Mata uang digital sangat menjanjikan, tetapi negara demokrasi harus berhati-hati. Baik di dalam maupun di luar, otokrat bisa menuai semua keuntungan. Bryce Johnston adalah Perwira Angkatan Darat dan Cendekiawan Fulbright yang belajar Ekonomi Pembangunan di IE School of Global and Public Affairs di Madrid, Spanyol. Dia memegang gelar BS dalam Politik Amerika dari Akademi Militer Amerika Serikat dan jarang tweet dari pegangan. Pandangan dalam artikel ini adalah miliknya sendiri dan tidak mewakili sikap resmi Angkatan Darat Amerika Serikat.

Jika dolar bisa berbicara, apa yang akan dikatakannya? Dolar dalam mata uang hari ini dapat menceritakan triliunan cerita, tetapi untungnya uang tidak memiliki ingatan. Meskipun lembaga keuangan seperti bank melacak transaksi, Anda tidak dapat mengakses riwayat itu dengan melihat uang dolar.

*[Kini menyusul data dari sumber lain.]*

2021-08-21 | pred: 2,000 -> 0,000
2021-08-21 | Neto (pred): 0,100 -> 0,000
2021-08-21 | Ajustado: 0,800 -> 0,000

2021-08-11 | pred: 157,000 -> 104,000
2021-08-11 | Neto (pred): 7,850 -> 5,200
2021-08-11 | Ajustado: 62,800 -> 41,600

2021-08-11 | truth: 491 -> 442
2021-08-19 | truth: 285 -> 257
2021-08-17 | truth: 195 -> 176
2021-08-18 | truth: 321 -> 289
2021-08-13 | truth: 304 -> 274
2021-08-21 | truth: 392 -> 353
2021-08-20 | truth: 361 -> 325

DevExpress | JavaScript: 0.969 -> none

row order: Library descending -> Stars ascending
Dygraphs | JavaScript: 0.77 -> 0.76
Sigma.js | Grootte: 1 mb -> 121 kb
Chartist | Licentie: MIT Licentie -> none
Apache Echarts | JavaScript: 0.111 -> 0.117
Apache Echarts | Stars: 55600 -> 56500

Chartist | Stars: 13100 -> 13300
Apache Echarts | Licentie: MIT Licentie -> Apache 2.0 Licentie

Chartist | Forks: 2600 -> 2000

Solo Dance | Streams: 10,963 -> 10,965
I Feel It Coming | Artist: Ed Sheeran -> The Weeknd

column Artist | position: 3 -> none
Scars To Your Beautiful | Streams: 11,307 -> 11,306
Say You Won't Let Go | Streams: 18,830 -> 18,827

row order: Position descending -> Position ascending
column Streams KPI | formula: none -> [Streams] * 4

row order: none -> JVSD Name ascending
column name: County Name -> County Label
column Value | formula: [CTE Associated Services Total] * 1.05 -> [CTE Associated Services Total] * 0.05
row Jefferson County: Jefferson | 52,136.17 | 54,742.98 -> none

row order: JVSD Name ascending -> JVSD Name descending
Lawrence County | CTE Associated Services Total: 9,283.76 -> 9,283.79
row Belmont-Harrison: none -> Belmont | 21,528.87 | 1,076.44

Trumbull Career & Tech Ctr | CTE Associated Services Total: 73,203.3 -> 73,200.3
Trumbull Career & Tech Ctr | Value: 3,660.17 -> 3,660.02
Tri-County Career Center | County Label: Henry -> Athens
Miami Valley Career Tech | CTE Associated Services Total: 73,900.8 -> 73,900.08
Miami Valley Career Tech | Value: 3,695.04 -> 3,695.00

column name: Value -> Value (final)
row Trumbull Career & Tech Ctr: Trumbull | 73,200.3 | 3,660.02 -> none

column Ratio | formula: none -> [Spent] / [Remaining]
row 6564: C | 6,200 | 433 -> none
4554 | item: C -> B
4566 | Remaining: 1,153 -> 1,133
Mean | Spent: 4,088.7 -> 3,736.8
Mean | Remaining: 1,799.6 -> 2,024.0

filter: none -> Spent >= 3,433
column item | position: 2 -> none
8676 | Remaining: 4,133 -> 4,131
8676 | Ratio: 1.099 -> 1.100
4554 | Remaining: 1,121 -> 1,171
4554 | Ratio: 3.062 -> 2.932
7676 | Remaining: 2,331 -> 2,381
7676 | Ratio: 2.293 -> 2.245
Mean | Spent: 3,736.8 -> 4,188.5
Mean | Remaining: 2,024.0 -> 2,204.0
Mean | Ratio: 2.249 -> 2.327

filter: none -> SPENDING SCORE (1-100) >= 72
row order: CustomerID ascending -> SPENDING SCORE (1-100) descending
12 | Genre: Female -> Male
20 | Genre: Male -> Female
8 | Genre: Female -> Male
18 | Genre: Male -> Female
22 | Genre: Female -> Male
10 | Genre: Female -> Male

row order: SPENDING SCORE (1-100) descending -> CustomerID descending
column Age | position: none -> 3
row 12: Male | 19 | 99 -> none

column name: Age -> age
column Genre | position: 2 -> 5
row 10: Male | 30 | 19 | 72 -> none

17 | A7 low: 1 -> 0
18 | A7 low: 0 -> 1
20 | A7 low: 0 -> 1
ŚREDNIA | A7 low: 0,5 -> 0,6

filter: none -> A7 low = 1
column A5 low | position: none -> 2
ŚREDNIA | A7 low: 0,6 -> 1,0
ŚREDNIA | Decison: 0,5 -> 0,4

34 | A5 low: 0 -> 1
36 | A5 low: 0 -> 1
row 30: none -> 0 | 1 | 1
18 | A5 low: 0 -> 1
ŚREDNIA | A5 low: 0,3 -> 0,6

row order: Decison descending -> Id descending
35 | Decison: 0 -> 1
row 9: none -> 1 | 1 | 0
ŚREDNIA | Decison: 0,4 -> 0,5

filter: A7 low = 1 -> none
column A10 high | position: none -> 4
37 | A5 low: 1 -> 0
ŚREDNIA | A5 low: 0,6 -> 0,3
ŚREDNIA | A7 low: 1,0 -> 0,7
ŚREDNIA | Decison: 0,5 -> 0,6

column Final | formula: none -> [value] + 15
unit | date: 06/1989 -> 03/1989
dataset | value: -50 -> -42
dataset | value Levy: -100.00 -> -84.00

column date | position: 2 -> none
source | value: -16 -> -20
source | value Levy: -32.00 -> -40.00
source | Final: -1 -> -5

Itu bisa segera berubah. Bank-bank sentral telah berlomba untuk mengembangkan mata uang digital yang didukung pemerintah yang dapat bersaing dengan kebanyakan cryptocurrency swasta di pasar. Sementara Mata Uang Digital Bank Sentral (CBDC) mungkin tampak seperti upgrade jinak ke sistem moneter usang, teknologi baru ini dapat memungkinkan kecenderungan otoriter, jika para pemimpin demokratis tidak berhati-hati.